Oil production in the Soviet Union may be peaking now, and the Soviets and their communist bloc allies who now have an oil surplus, may need to import up to 700,000 barrels a day in three years, according to predictions by the Central Intelligence Agency.
The CIA figures on Soviet oil production are contained in a recent classified report. Unclassified parts of that report were released yesterday in a statement by Rep. Les Aspin (D-Wis.), chairman of the House Intelligence Oversight Committee.
In the report, the CIA predicts that at best, the Soviets will be producing only 10 million barrels a day in 1985, but more likely will be producing less than that. The current production rate in the Soviet Union is 11.5 million barrels daily.
The CIA reported decreases in petroleum production everywhere in the Soviet Union except in western Siberia. Production nationwide hit a record 11.73 million barrels daily in April, the report said, and has been declining steadily ever since.
Soviet oil production could "plummet by a third in the next six years," according to Aspin's version of the CIA report.
The Aspin statement warned observers not to "gloat over Moscow's predicament," because a decrease in communist bloc oil production also would mean "a cut in worldwide fuel supplies - which in turn means more upward pressure on prices."
Communist countries currently export about 1 million barrels daily to the West, according to Aspin.
In 1977, a similar CIA report became the subject of a bitter controversy, and the CIA was chided in a 30-page report of the Senate Intelligence Committee for predicting that the Soviets would be importing 3.5 million to 4.5 million barrels of oil daily by 1985.
After those 1977 predictions, critics charged the agency with playing with the facts to build domestic support for President Carter's energy program.
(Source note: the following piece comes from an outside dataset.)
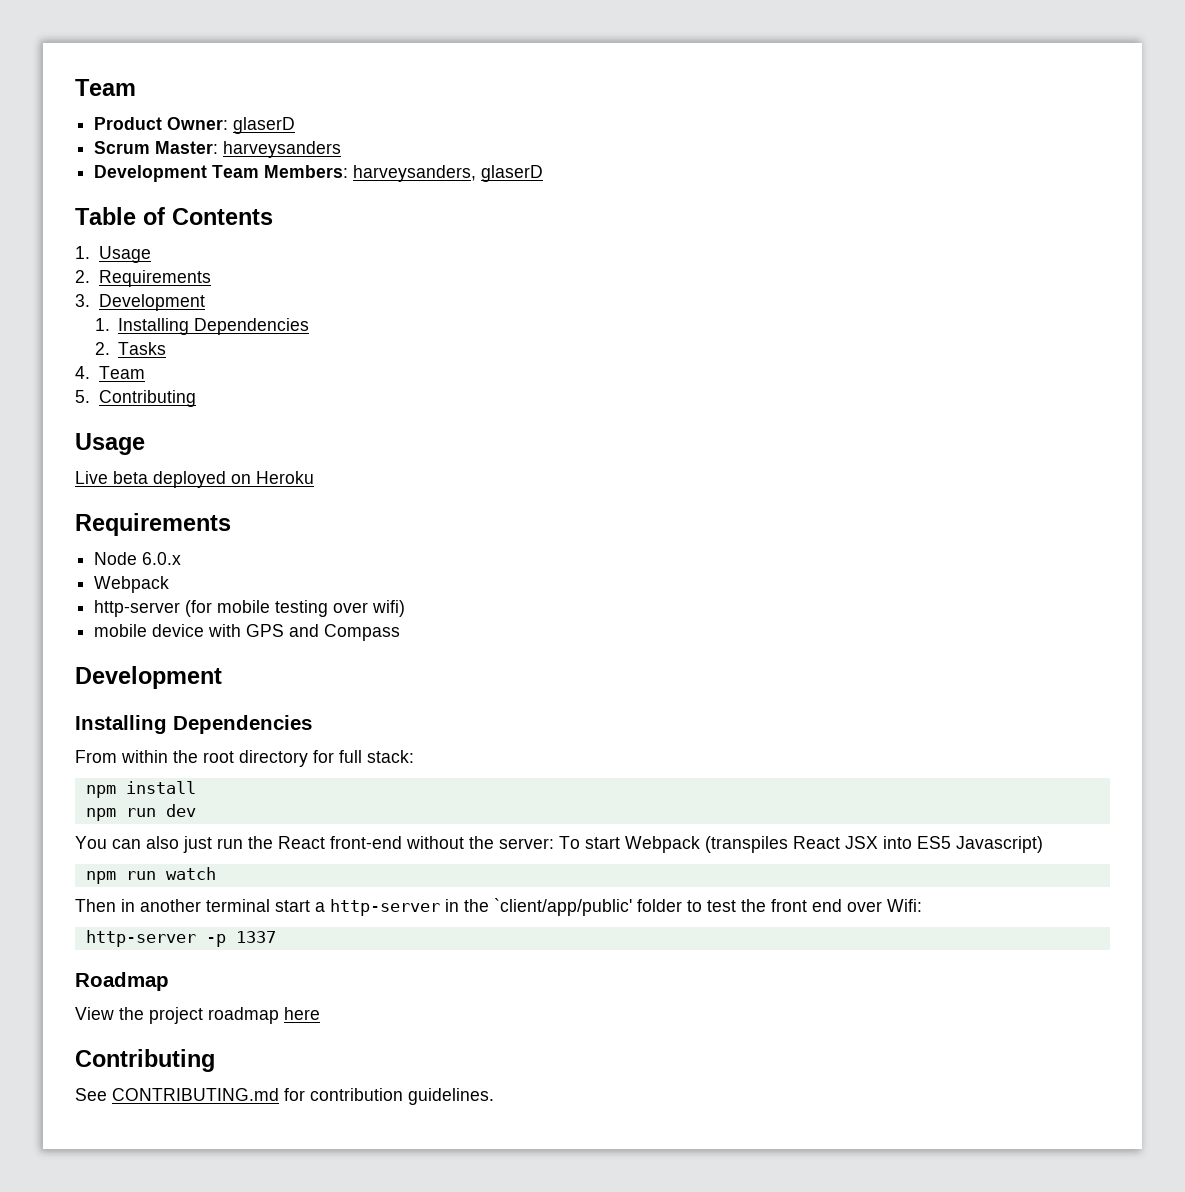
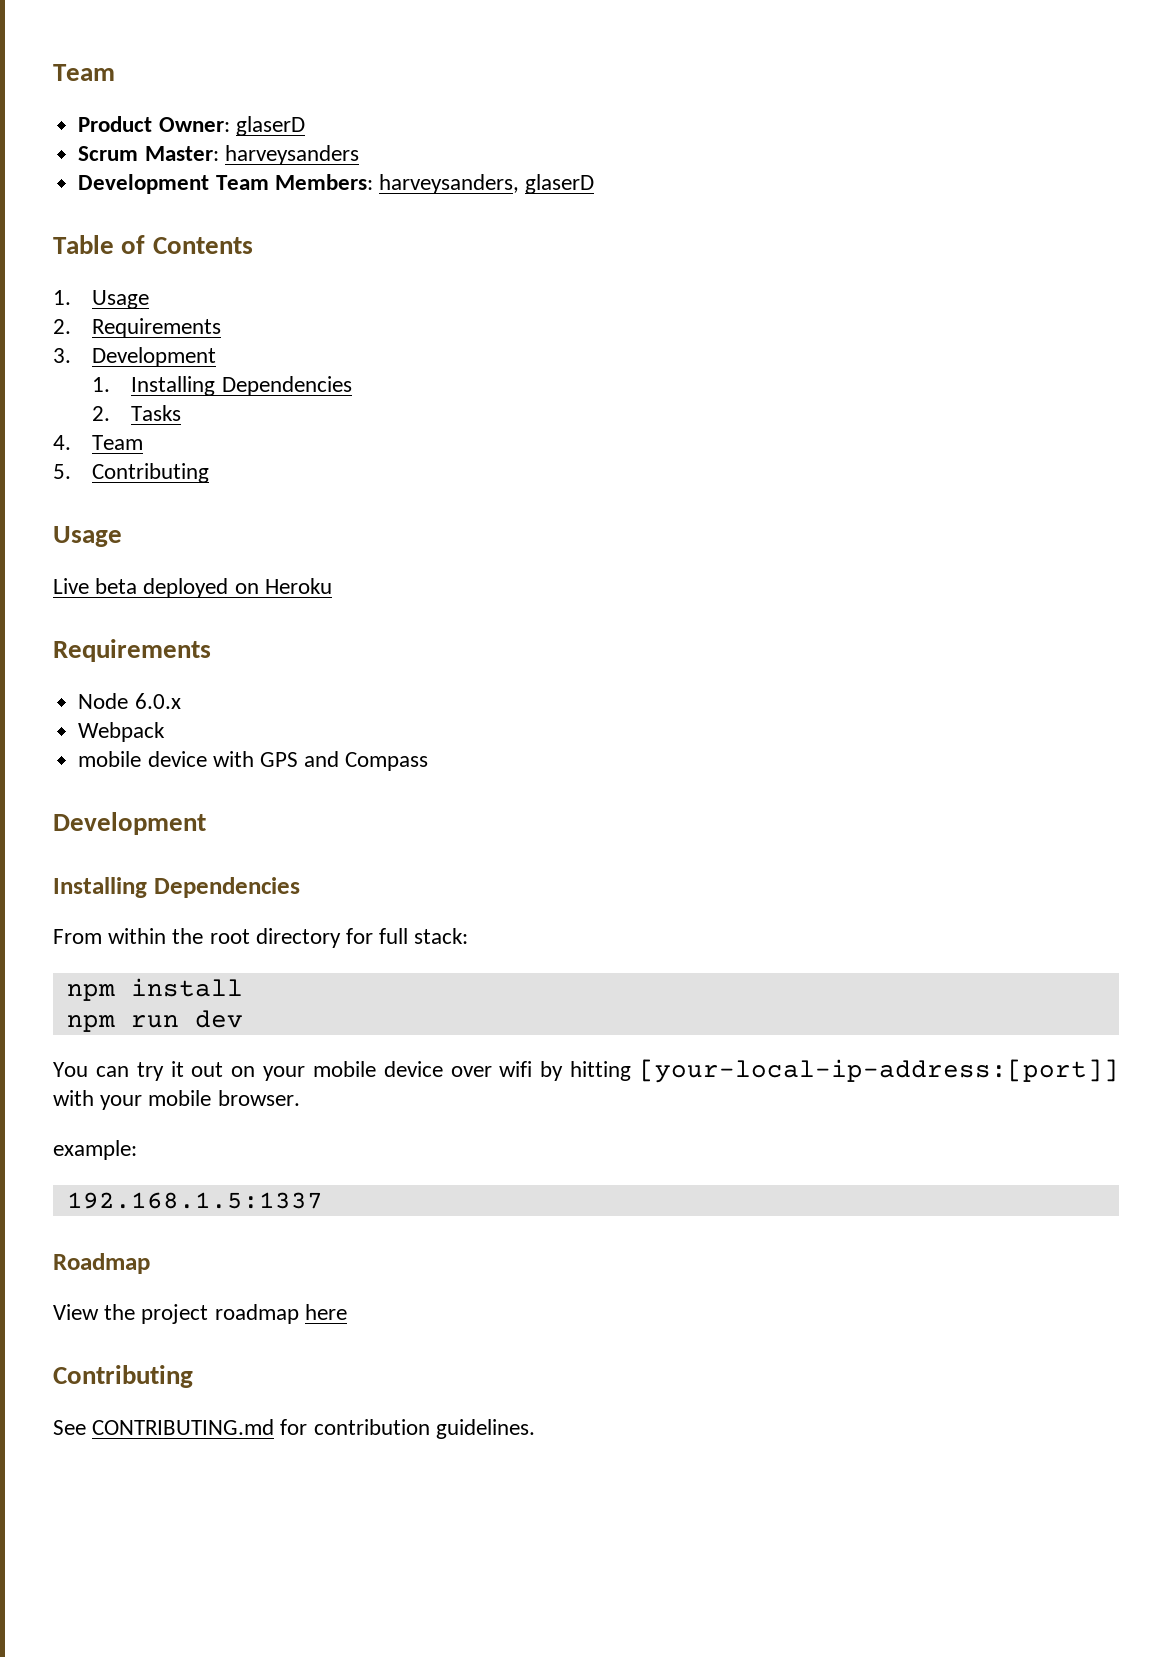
[94,600,406,617] // http-server (for mobile testing over wifi) -> (166, 732) none
[146,836,1043,853] [85,867,216,884] [75,898,922,916] [85,930,276,947] also just run the React front-end without the server: To start Webpack (transpiles React JSX into ES5 Javascript) // npm run watch // Then in another terminal start a http-server in the `client/app/public' folder to test the front end over Wifi: // http-server -p 1337 -> [136,1059,1119,1083] [53,1090,300,1110] [53,1140,137,1160] [66,1192,323,1209] try it out on your mobile device over wifi by hitting [your-local-ip-address:[port]] with your mobile browser. // example: // 192.168.1.5:1337

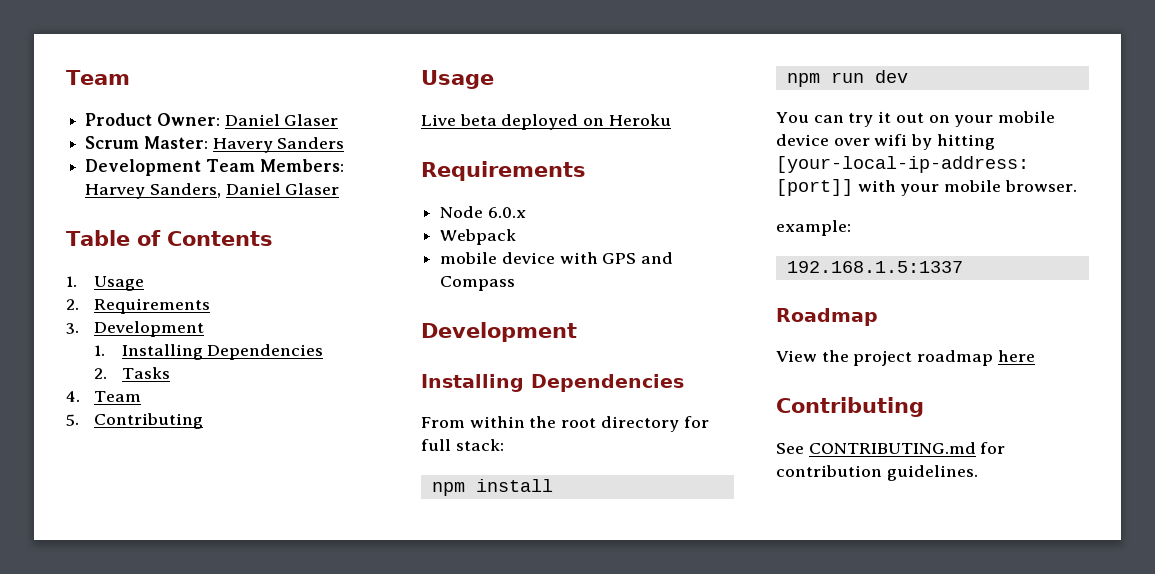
[235,116,305,136] glaserD -> [224,114,339,126] Daniel Glaser
[224,145,359,165] harveysanders -> [212,137,345,153] Havery Sanders
[378,174,595,194] harveysanders, glaserD -> [85,183,340,199] Harvey Sanders, Daniel Glaser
In a televised speech April 15, 1977, the president used CIA statistics to announce that there was less oil and gas in the world than previously was thought.
Criticisms of that initial CIA prediction of Soviet oil production essentially centered on the apparent failure to consider how much oil the Soviets could save through strict conservation measures.
Critics argued then that in a state with a planned economy, strict oil conservation measures could be imposed and consumption of coal and gas increased.
In his statement yesterday, Aspin said that after two years of "assessing a growing body of data, the CIA has reached essentially the same conclusion as in 1977 - that the Soviet Union in the very near future will need to import oil."
Aspin said the CIA report suggests critics "have exaggerated the opportunities available to the Soviets" for conservation.
For instance, Aspin said, "The Russians can't save fuel by switching to small cars since they have hardly any cars to begin with. They can't switch from trucks to railroads since almost all their long-distance freight moves by rail already."